Investigating the roles of reflexes and central pattern generators in the control and modulation of human locomotion using a physiologically plausible neuromechanical model.


Studying the neural components regulating movement in human locomotion is obstructed by the inability to perform invasive experimental recording in the human neural circuits. Neuromechanical simulations can provide insights by modeling the locomotor circuits. Past neuromechanical models proposed control of locomotion either driven by central pattern generators (CPGs) with simple sensory commands or by a purely reflex-based network regulated by state-machine mechanisms, which activate and deactivate reflexes depending on the detected gait cycle phases. However, the physiological interpretation of these state machines remains unclear. Here, we present a physiologically plausible model to investigate spinal control and modulation of human locomotion. 

Approach:
We propose a bio-inspired controller composed of two coupled central pattern generators (CPGs) that produce the rhythm and pattern, and a reflex-based network simulating low-level reflex pathways and Renshaw cells.
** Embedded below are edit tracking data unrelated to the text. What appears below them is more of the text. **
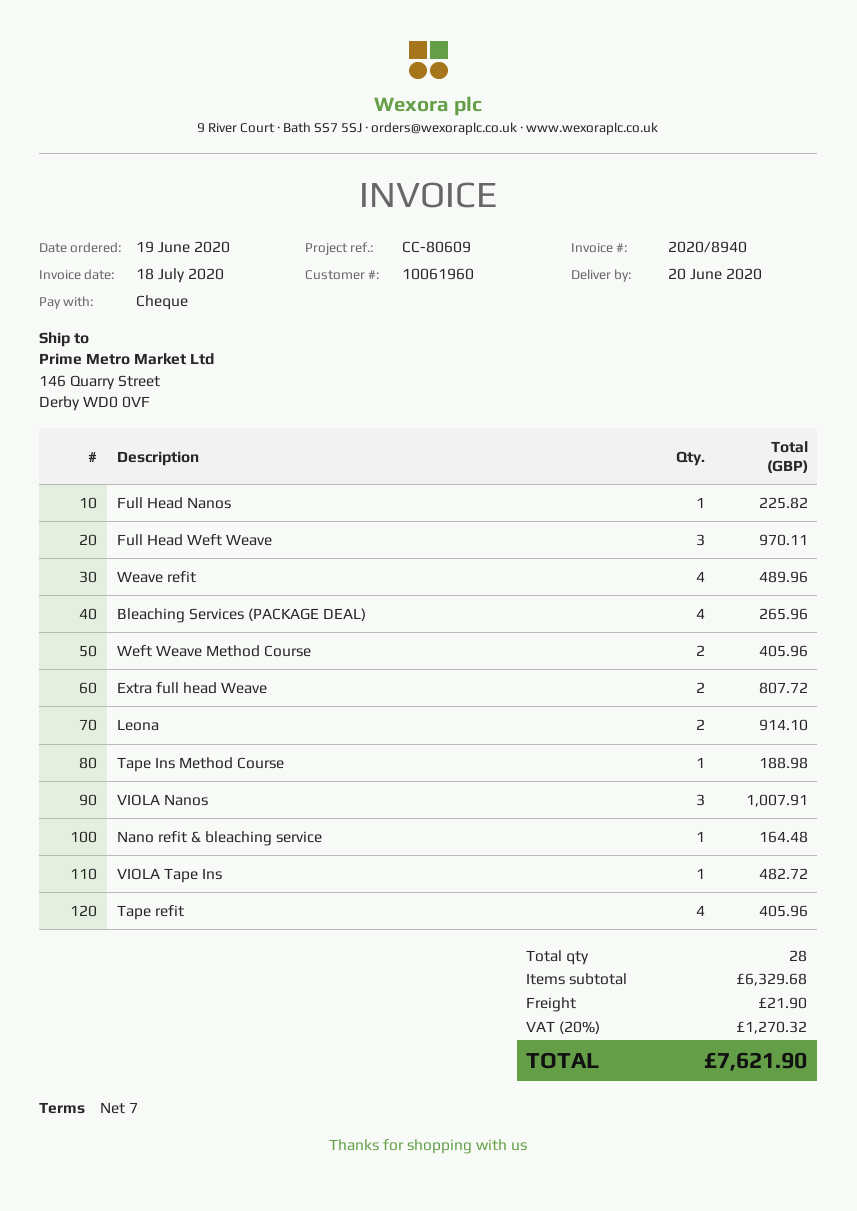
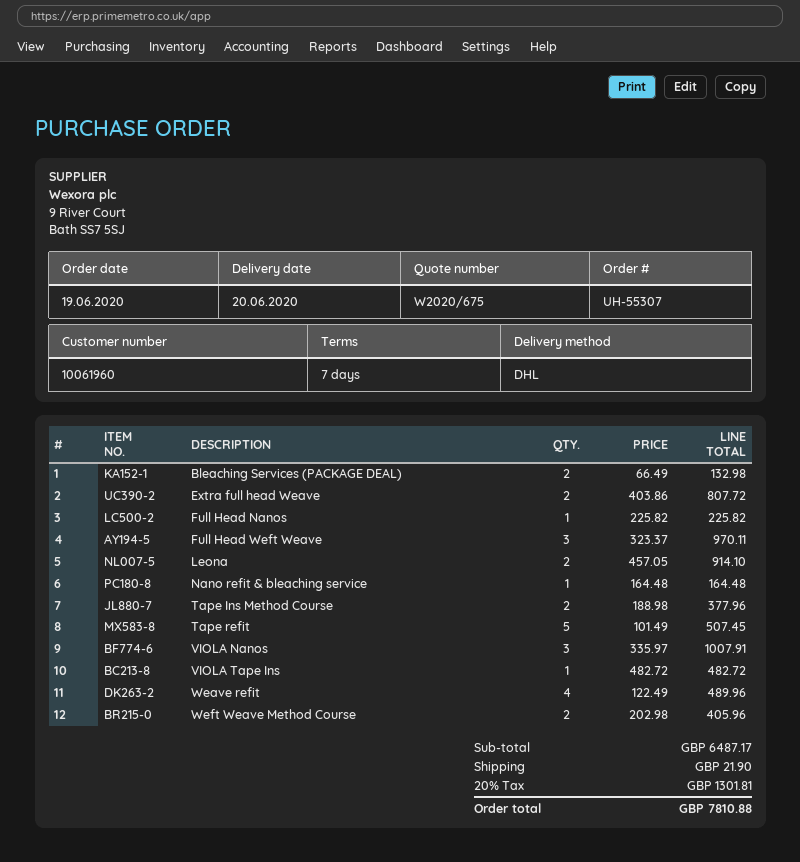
Bleaching Services (PACKAGE DEAL): 4 for 265.96 -> 2 for 132.98
Tape Ins Method Course: 1 for 188.98 -> 2 for 377.96
Tape refit: 4 for 405.96 -> 5 for 507.45
subtotal: 6329.68 -> 6487.17
tax: 20% = 1270.32 -> 20% = 1301.81
total: 7621.90 -> 7810.88

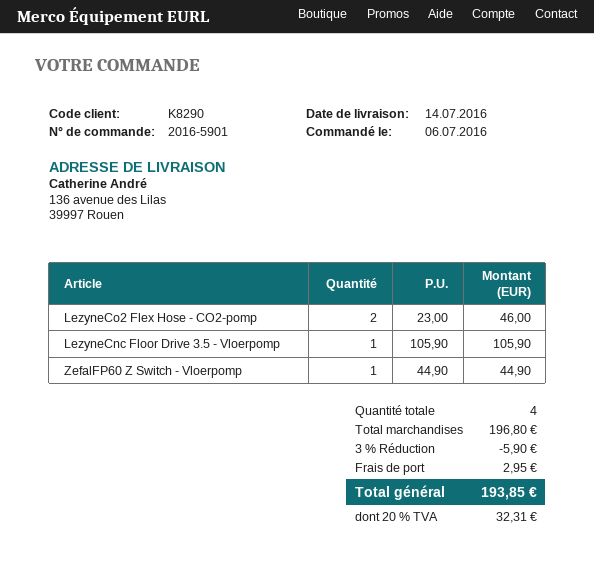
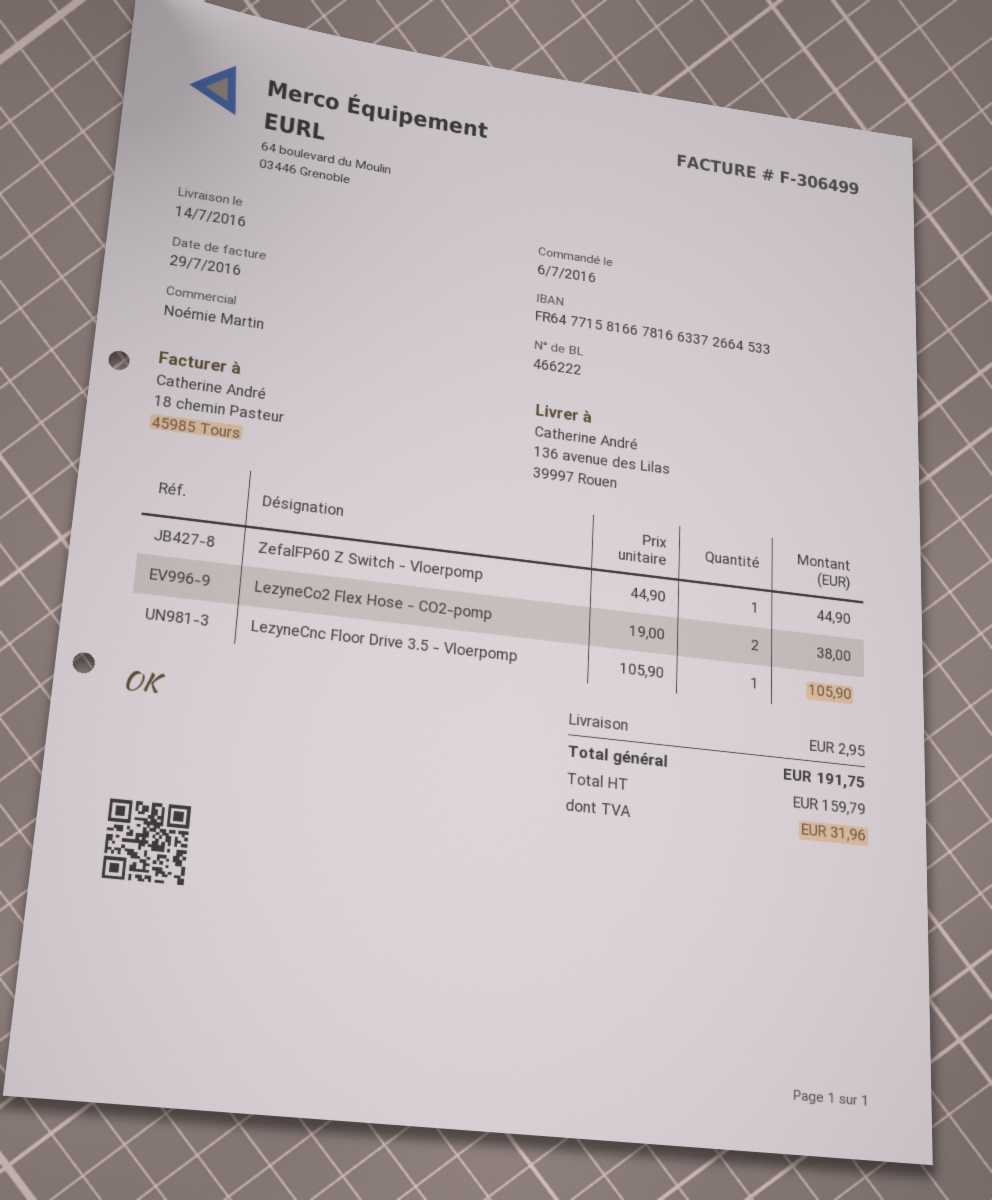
LezyneCo2 Flex Hose - CO2-pomp: 2 x 23.00 = 46.00 -> 2 x 19.00 = 38.00
discount: 3% = 5.90 -> none
tax: 32.31 -> 31.96
total: 193.85 -> 191.75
This reflex network is based on leaky-integration neurons, and the whole system does not rely on changing reflex gains according to the gait cycle state. The musculoskeletal model is composed of a skeletal structure and 9 muscles per leg generating movement in sagittal plane.

Main results:
Optimizing the open parameters for effort minimization and stability, human kinematics and muscle activation naturally emerged. Furthermore, when CPGs were not activated, periodic motion could not be achieved through optimization, suggesting the necessity of this component to generate rhythmic behavior without a state machine mechanism regulating reflex activation. The controller could reproduce ranges of speeds from 0.3 to 1.9 m/s. The results showed that the net influence of feedback on motoneurons during perturbed locomotion is predominantly inhibitory and that the CPGs provide the timing of motoneurons' activation by exciting or inhibiting muscles in specific gait phases.

Significance:
The proposed bio-inspired controller could contribute to our understanding of locomotor circuits of the intact spinal cord and could be used to study neuromotor disorders.